§ About this exercise
Within the entries below, every line containing "core" is to be copied.

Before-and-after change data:
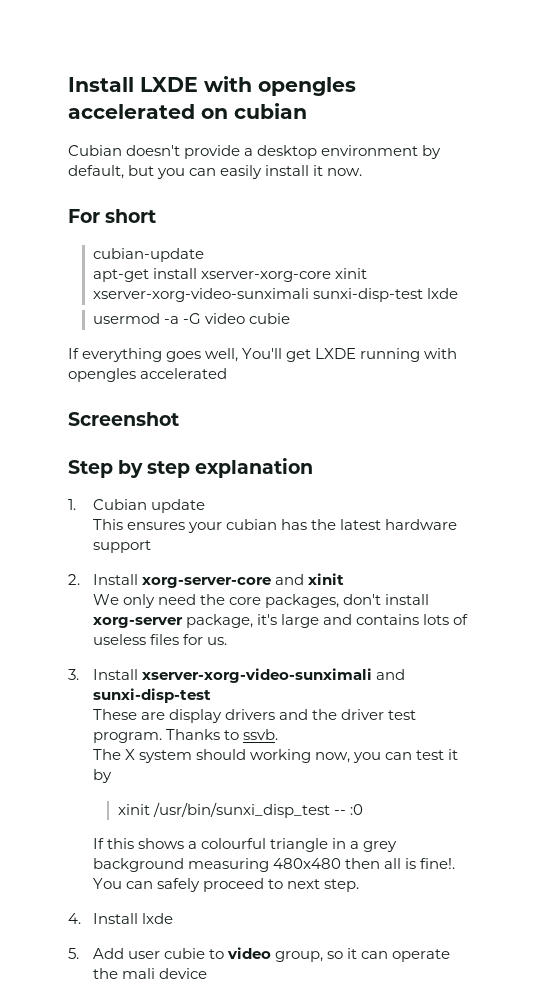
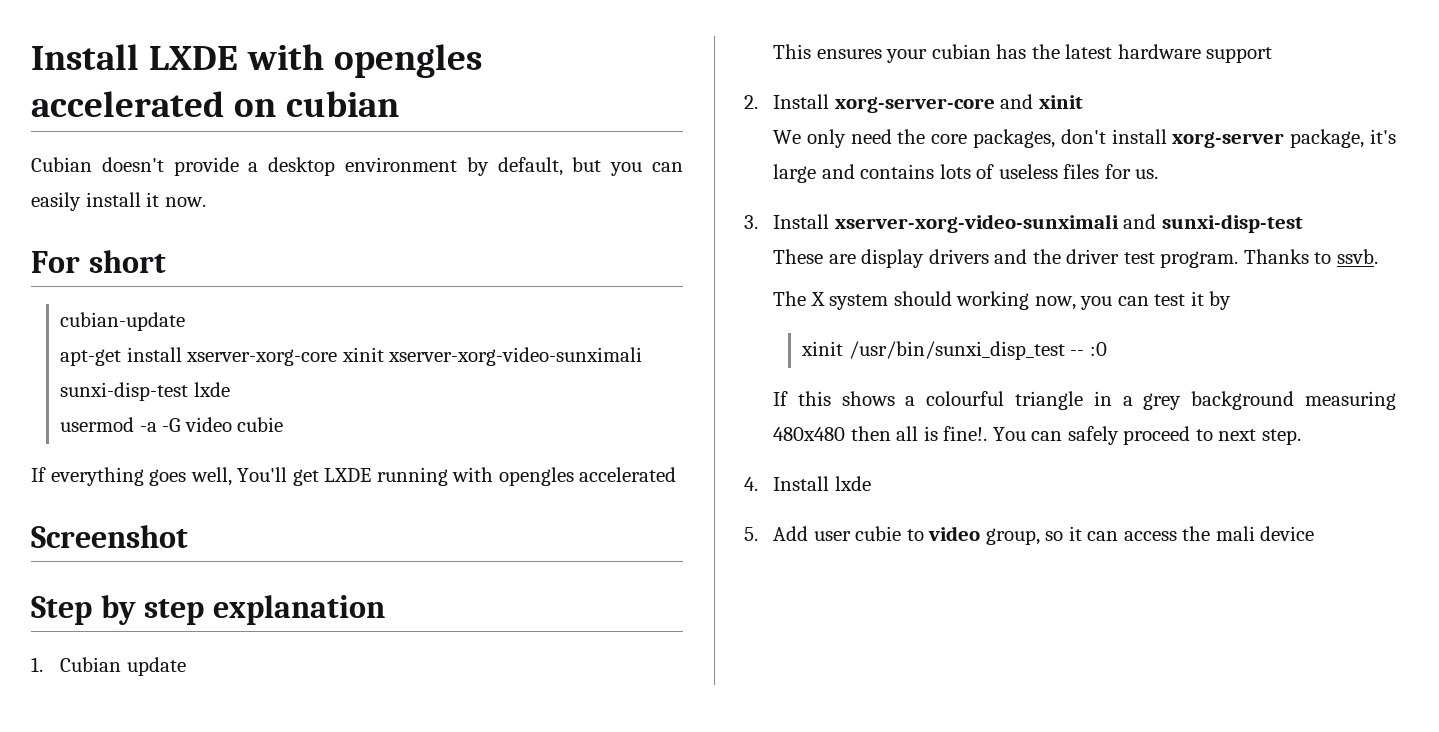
[392,949,451,962] operate -> [1123,531,1177,541] access

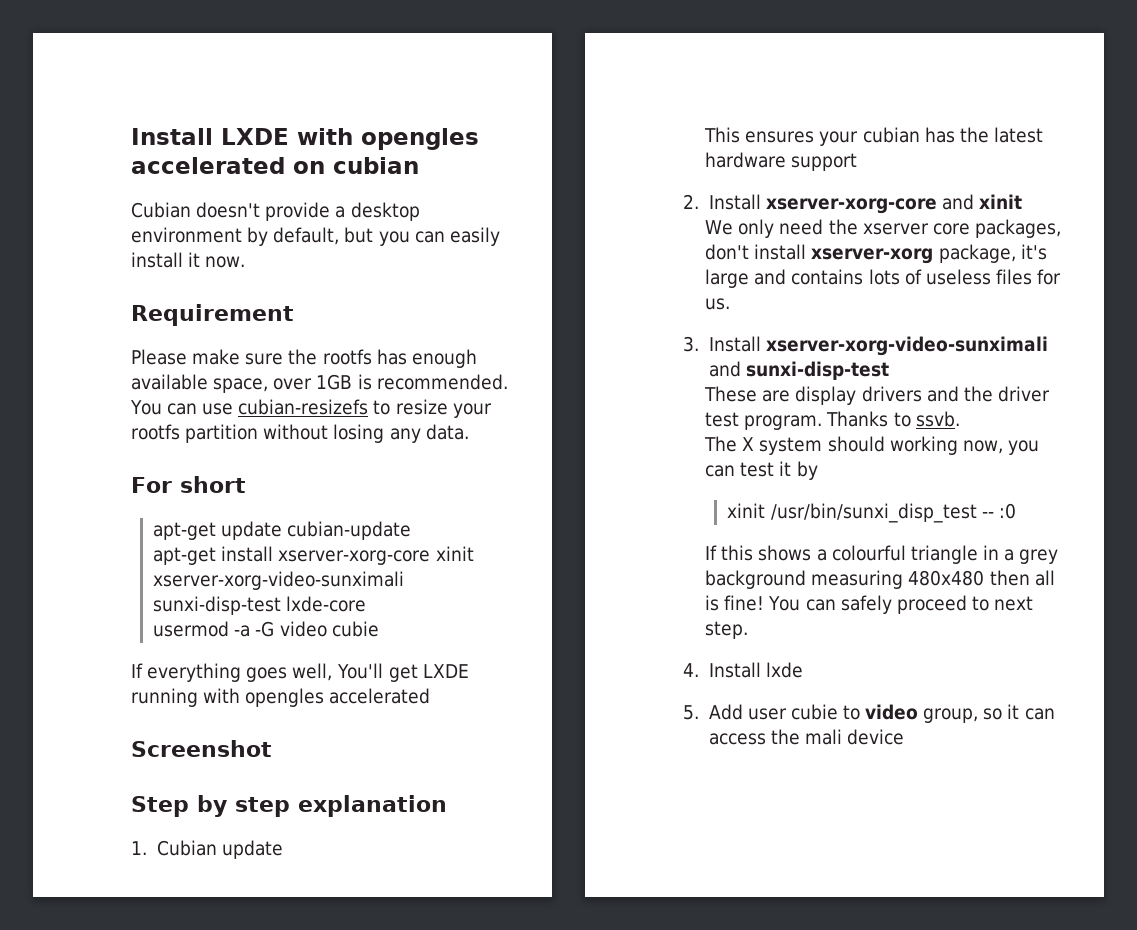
(206, 202) none -> [131,304,294,326] [131,349,477,368] [131,374,508,393] [130,399,492,418] [131,424,469,443] // Requirement // Please make sure the rootfs has enough available space, over 1GB is recommended. You can use cubian-resizefs to resize your rootfs partition without losing any data.
(166, 261) none -> [153,521,283,540] apt-get update
[193,382,230,397] lxde -> [286,596,367,612] lxde-core
[834,97,995,113] xorg-server-core -> [765,198,937,214] xserver-xorg-core
(926, 136) none -> [862,223,929,235] xserver
[1172,132,1285,148] xorg-server -> [811,248,934,264] xserver-xorg
[943,426,988,441] fine!. -> [724,595,765,611] fine!

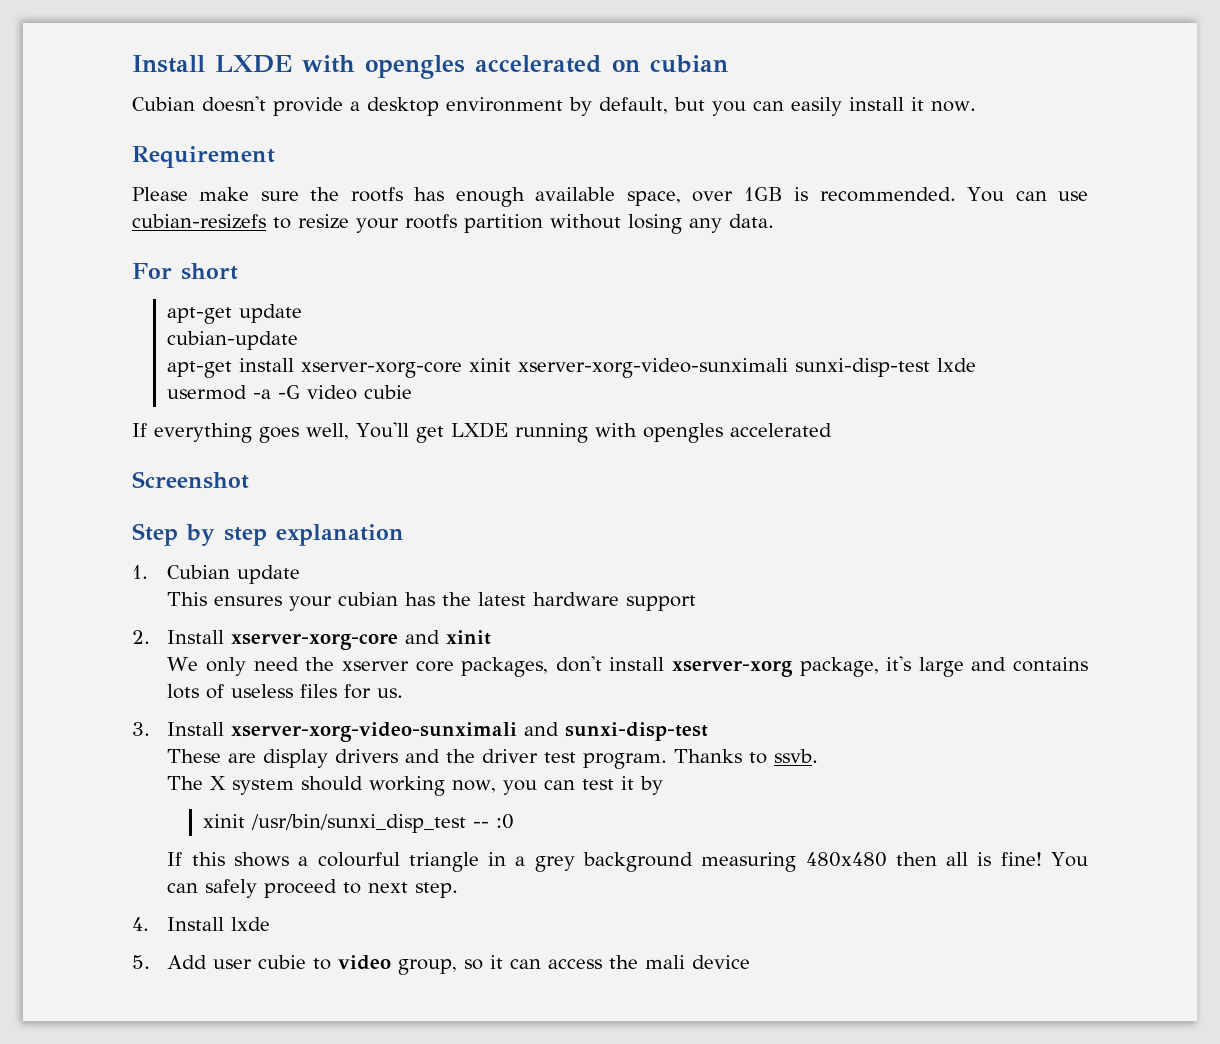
(283, 530) none -> (303, 313) //
[286,596,367,612] lxde-core -> [937,358,977,372] lxde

§ Solution
[193,382,230,397] lxde -> [286,596,367,612] lxde-core
[834,97,995,113] xorg-server-core -> [765,198,937,214] xserver-xorg-core
[286,596,367,612] lxde-core -> [937,358,977,372] lxde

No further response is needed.